**Exercise details:** For this task, output every entry below exactly and omit the pictures.

[[ Exercise input, beginning ]]

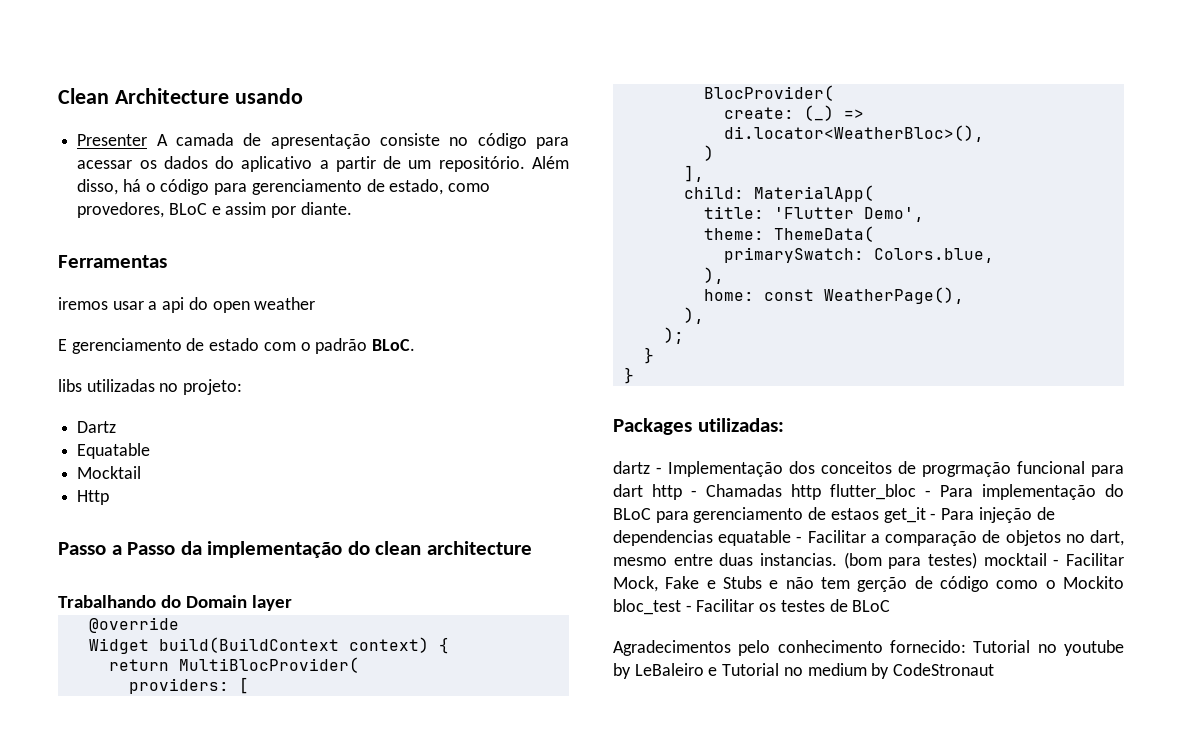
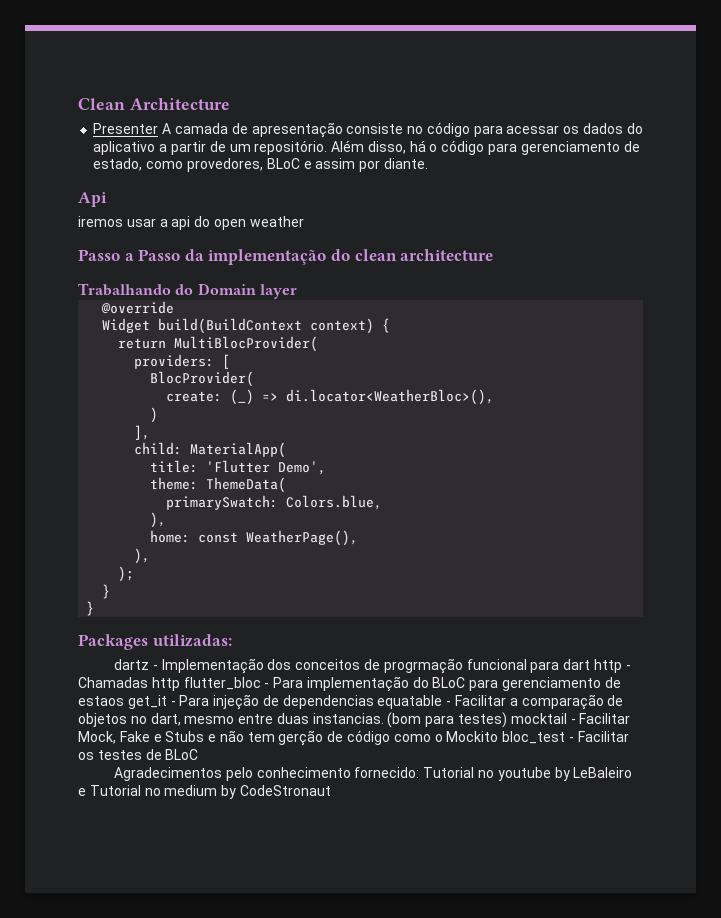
- Clean Architecture usando
+ Clean Architecture
- Ferramentas
+ Api
- E gerenciamento de estado com o padrão BLoC.
- libs utilizadas no projeto:
- Dartz
- Equatable
- Mocktail
- Http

[[ Exercise input, end ]]

**Solution to this problem:**
- Clean Architecture usando
+ Clean Architecture
- Ferramentas
+ Api
- E gerenciamento de estado com o padrão BLoC.
- libs utilizadas no projeto:
- Dartz
- Equatable
- Mocktail
- Http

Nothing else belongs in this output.